Er setzte die Sonnenbrille und das Kappy auf, das Julie vor der Abfahrt aus Connors Zimmer geholt hatte. »Und du meinst echt, sie erkennt mich damit nicht?«
»Das weiß ich nicht. Kannst du dein Äußeres magisch verändern?«
»Soll ich mir eine Knollnase herbeiwünschen?«
»Eine Knollnase nicht unbedingt«, erwiderte sie schmunzelnd, »aber … Kannst du dich in ein Mädchen verwandeln?«
»Nein, Danke, ich fühle mich in meinem Körper ganz wohl.« Bei seinen magischen Geschicken blieb er vielleicht für immer ein Mädchen, das Risiko wollte er nicht eingehen. Er stellte sich schwarze Haare an sich vor und dass er ein wenig kleiner war, korpulenter, und schnippte, doch nichts geschah. »Ich kann nicht, ich bin einfach viel zu aufgeregt!« Es machte ihn rasend, dass er so ein miserabler Dschinn war, außerdem wollte er endlich ins Zimmer.
»Dann halte dich einfach im Hintergrund und lass mich reden.«
Falls sie Emma nicht gerade mit Beruhigungsmitteln vollgepumpt hatten, würde seine Verkleidung wohl nicht helfen. Es lag zwar ein halbes Jahrhundert zwischen ihnen, aber Nick kannte doch sein schlaues Mädchen.

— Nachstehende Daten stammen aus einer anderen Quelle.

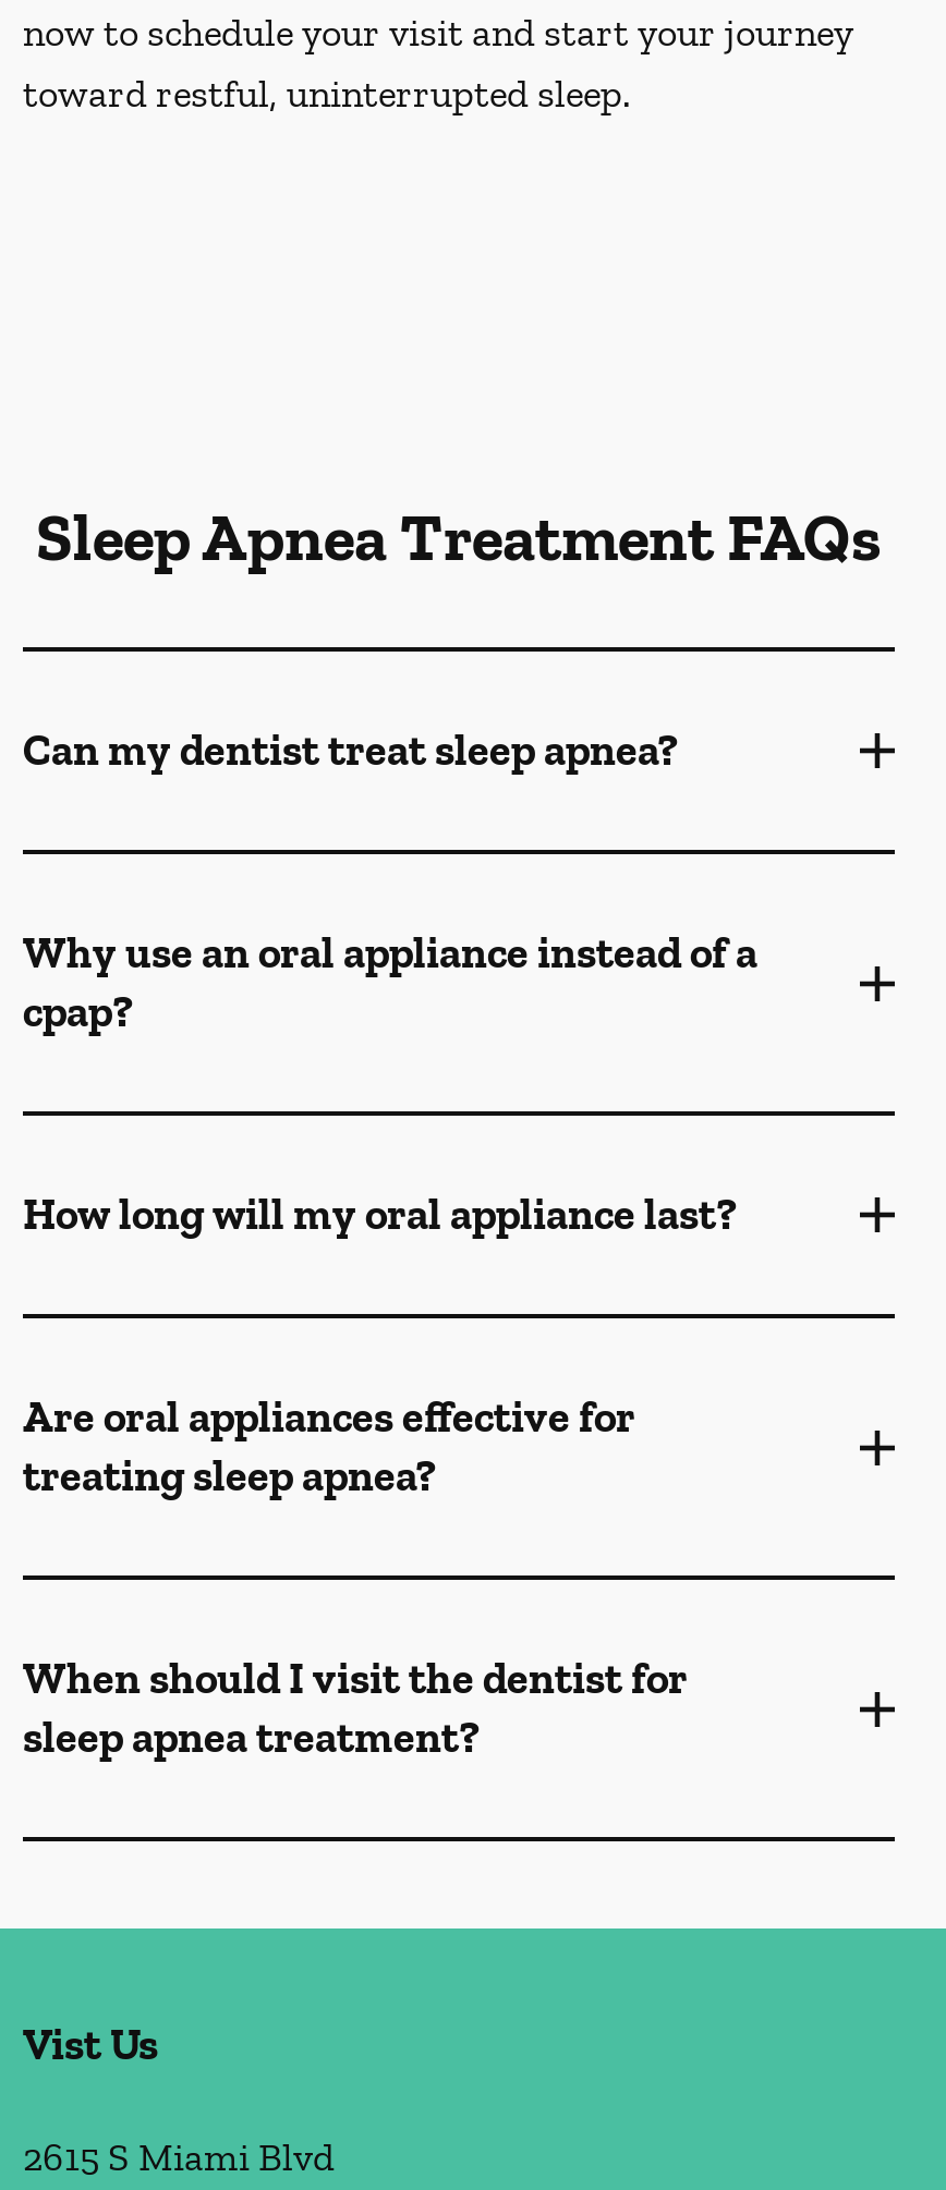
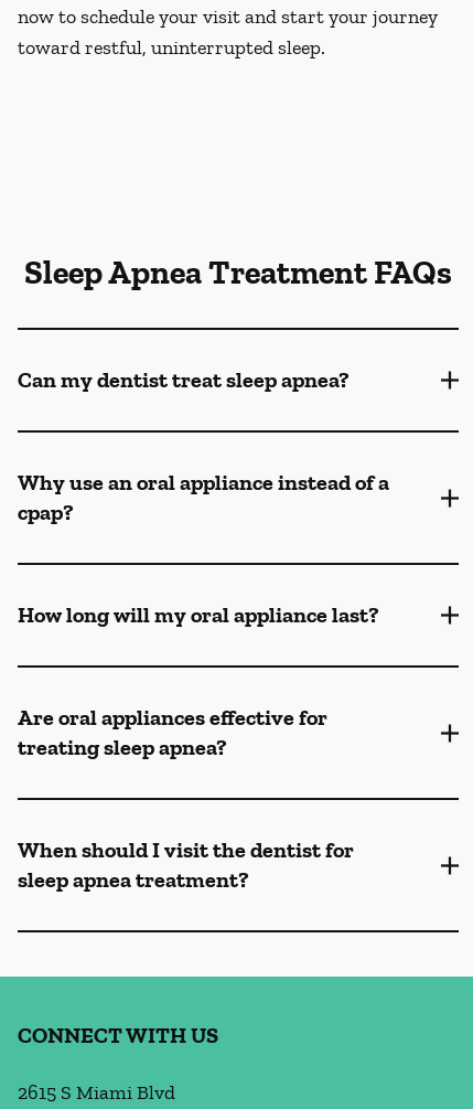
[23,2018,158,2070] Vist Us -> [18,1022,218,1048] CONNECT WITH US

Sein Herz erwärmte sich, als er an früher dachte, zugleich zog es sich zusammen. Dort drin befand sich nicht mehr seine Emma, sondern eine alte Frau, nur wollte er das immer noch nicht begreifen.
Als Julie anklopfte und langsam die Tür öffnete, hielt Nick die Luft an. Zuerst erblickte er gelb gestrichene Wände, dann das Bett, in dem Emma lag oder beinahe saß, denn das Kopfteil war nach oben gestellt. Sie hatte ein Einzelzimmer mit einem großen Fenster, durch das die Abendsonne strahlte und den Raum in ein orangefarbenes Licht tauchte.